Task goal :: Here is the listing. Report each line in it that contains the string "none".

START Data supplied

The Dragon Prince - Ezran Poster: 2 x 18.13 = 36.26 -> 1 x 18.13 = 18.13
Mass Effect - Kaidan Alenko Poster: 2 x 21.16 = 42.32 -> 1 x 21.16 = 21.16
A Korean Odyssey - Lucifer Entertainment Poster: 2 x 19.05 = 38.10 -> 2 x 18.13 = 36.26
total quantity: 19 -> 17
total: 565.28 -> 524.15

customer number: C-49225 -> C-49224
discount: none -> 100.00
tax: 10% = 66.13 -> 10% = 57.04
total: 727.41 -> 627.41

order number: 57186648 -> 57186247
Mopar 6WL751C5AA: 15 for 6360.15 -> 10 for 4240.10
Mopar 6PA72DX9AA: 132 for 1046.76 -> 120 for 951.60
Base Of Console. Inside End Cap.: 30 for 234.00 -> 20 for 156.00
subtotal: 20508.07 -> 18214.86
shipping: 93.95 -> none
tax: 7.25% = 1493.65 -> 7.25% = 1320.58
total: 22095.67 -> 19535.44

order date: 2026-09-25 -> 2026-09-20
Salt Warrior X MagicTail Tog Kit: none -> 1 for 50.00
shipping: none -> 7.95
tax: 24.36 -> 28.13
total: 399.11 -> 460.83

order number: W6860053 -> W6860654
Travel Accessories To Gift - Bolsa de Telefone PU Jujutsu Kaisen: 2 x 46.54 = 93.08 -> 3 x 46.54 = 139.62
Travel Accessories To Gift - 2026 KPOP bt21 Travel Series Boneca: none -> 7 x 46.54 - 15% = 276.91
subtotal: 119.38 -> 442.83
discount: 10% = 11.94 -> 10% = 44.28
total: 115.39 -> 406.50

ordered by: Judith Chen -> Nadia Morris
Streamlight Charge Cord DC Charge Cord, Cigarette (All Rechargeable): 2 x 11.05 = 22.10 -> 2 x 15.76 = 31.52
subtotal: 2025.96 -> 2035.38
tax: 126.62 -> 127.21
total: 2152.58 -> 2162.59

END Data supplied

Result for this exercise ::
discount: none -> 100.00
shipping: 93.95 -> none
Salt Warrior X MagicTail Tog Kit: none -> 1 for 50.00
shipping: none -> 7.95
Travel Accessories To Gift - 2026 KPOP bt21 Travel Series Boneca: none -> 7 x 46.54 - 15% = 276.91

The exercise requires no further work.